American author (born 1970)

Ladee Hubbard (born 1970) is an American author and English professor at Tulane University. Her 2017 debut novel, The Talented Ribkins, won multiple awards. She released its prequel, The Rib King, in 2021. Hubbard has received a Berlin Prize and a Radcliffe Institute Fellowship.

==Early life==
Hubbard was born in Cambridge, Massachusetts. Her mother found work as a lawyer on Saint Thomas, U.S. Virgin Islands, and Saint John, U.S. Virgin Islands, so she spent some of her childhood in the Virgin Islands, and spent summers in Florida with her grandparents. Hubbard has lived in New Orleans since 2003. She earned her bachelor's degree from Princeton University, and studied at the University of Wisconsin–Madison, where she received her Master of Fine Arts in creative writing. She has a PhD in Folklore and Mythology from the University of California, Los Angeles.

==Work==
Hubbard began work on her first novel, The Talented Ribkins, while studying at the University of Wisconsin–Madison. The book won the Ernest J. Gaines Award for Literary Excellence and the Hurston/Wright Legacy Award for Debut Novel, and Hubbard herself won the Rona Jaffe Foundation Writers' Award. The central characters of the story each possess odd superpowers. Protagonist Johnny Ripkins is capable of drawing a map of any place regardless of whether he has any firsthand knowledge. Ripkins begins the novel on the run, and Hubbard has said that "debt and paying back what you owe" as motivating factors inspired her. The odd powers were influenced by W. E. B. Du Bois's idea of the talented tenth and common misinterpretations of the concept.

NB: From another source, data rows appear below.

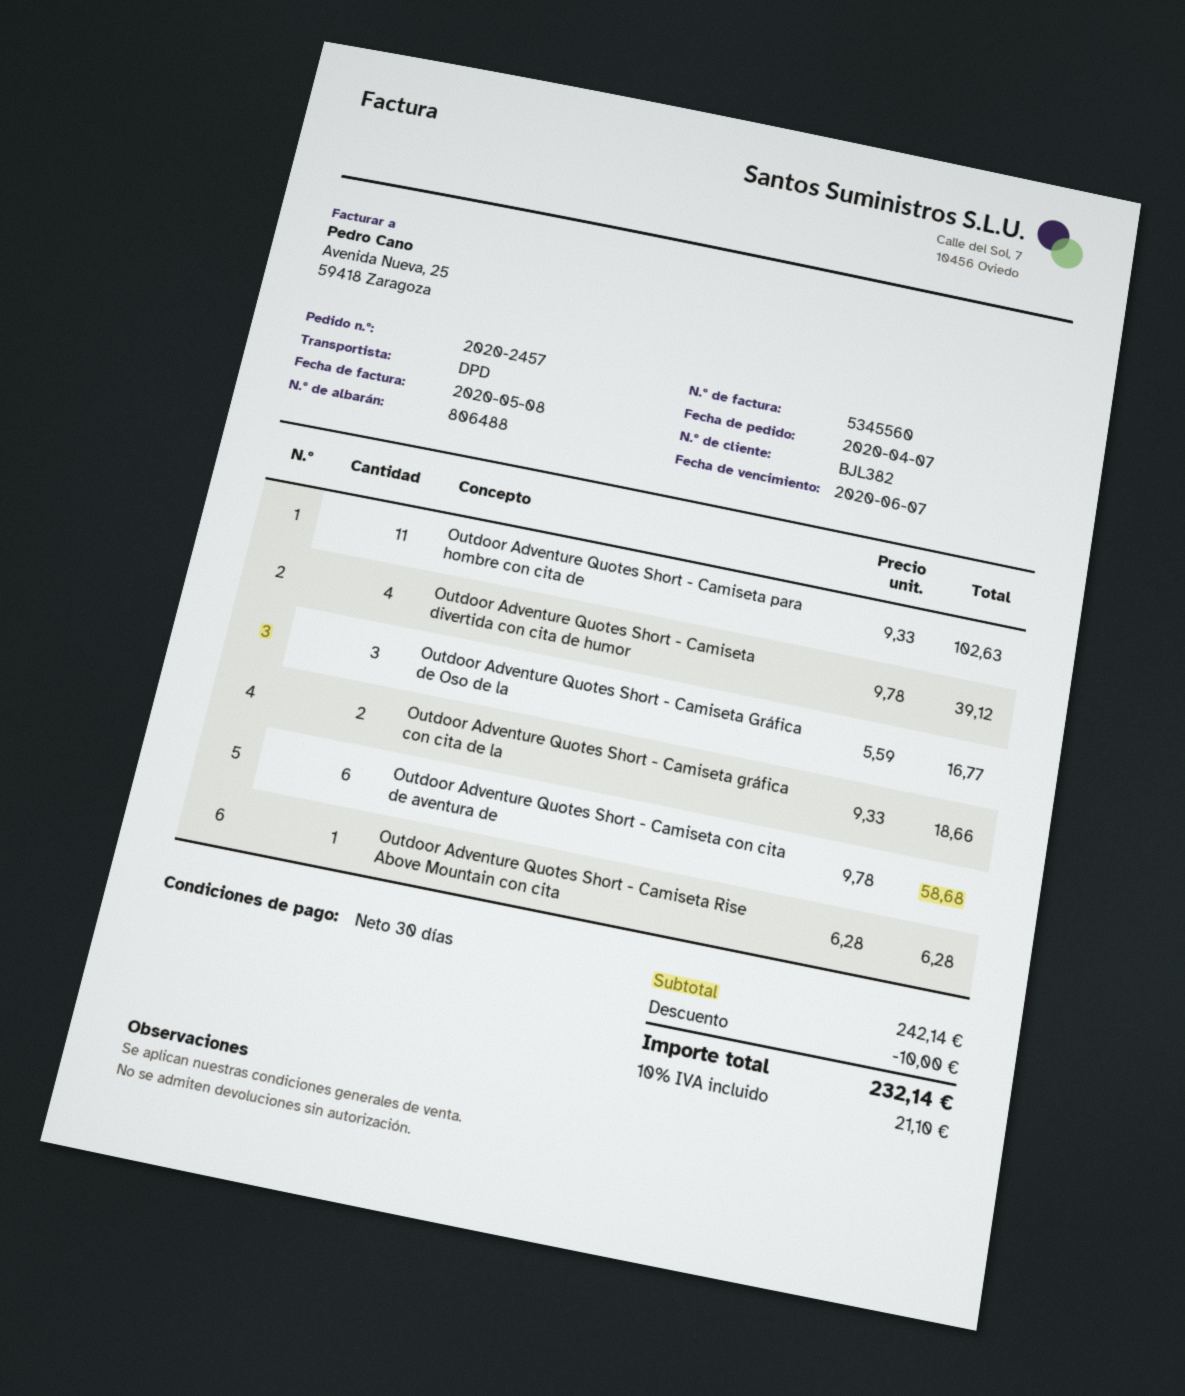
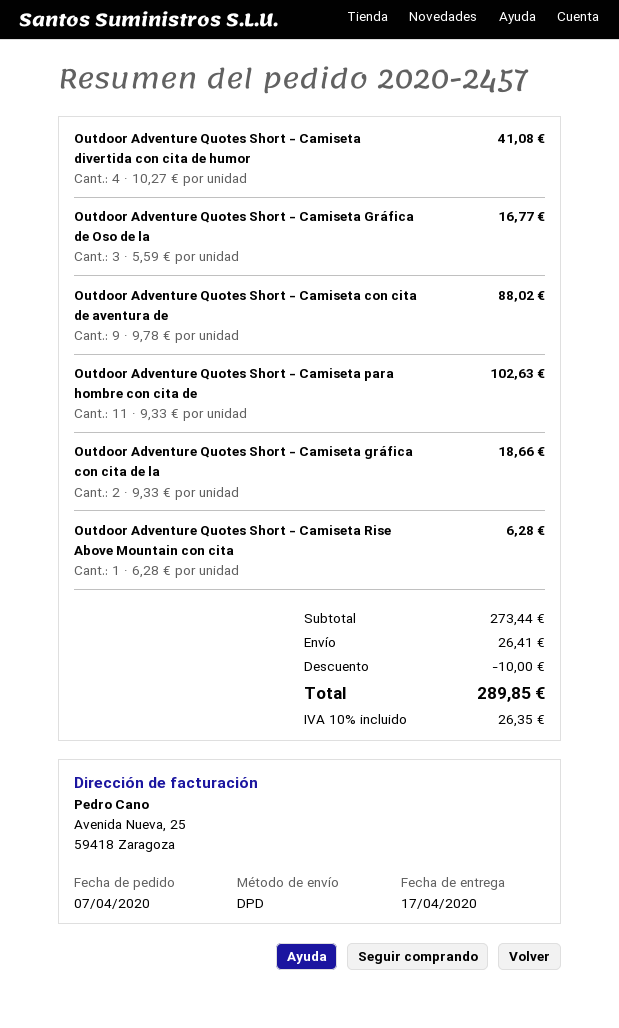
Outdoor Adventure Quotes Short - Camiseta divertida con cita de humor: 4 x 9.78 = 39.12 -> 4 x 10.27 = 41.08
Outdoor Adventure Quotes Short - Camiseta con cita de aventura de: 6 x 9.78 = 58.68 -> 9 x 9.78 = 88.02
subtotal: 242.14 -> 273.44
shipping: none -> 26.41
tax: 10% = 21.10 -> 10% = 26.35
total: 232.14 -> 289.85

The Rib King, her second novel, is a revenge story set in the early 20th century in a fictional city based on Chicago, Illinois. It is a prequel to her debut novel. The first half follows the story of Mr. Sitwell, the Black groundskeeper for the White Barclay family. The Barclays sell bottled barbecue sauce with a cartoonish version of Sitwell—the "Rib King"—on the label. The book focuses on racism, inequality, the Black middle class, and unpunished violence.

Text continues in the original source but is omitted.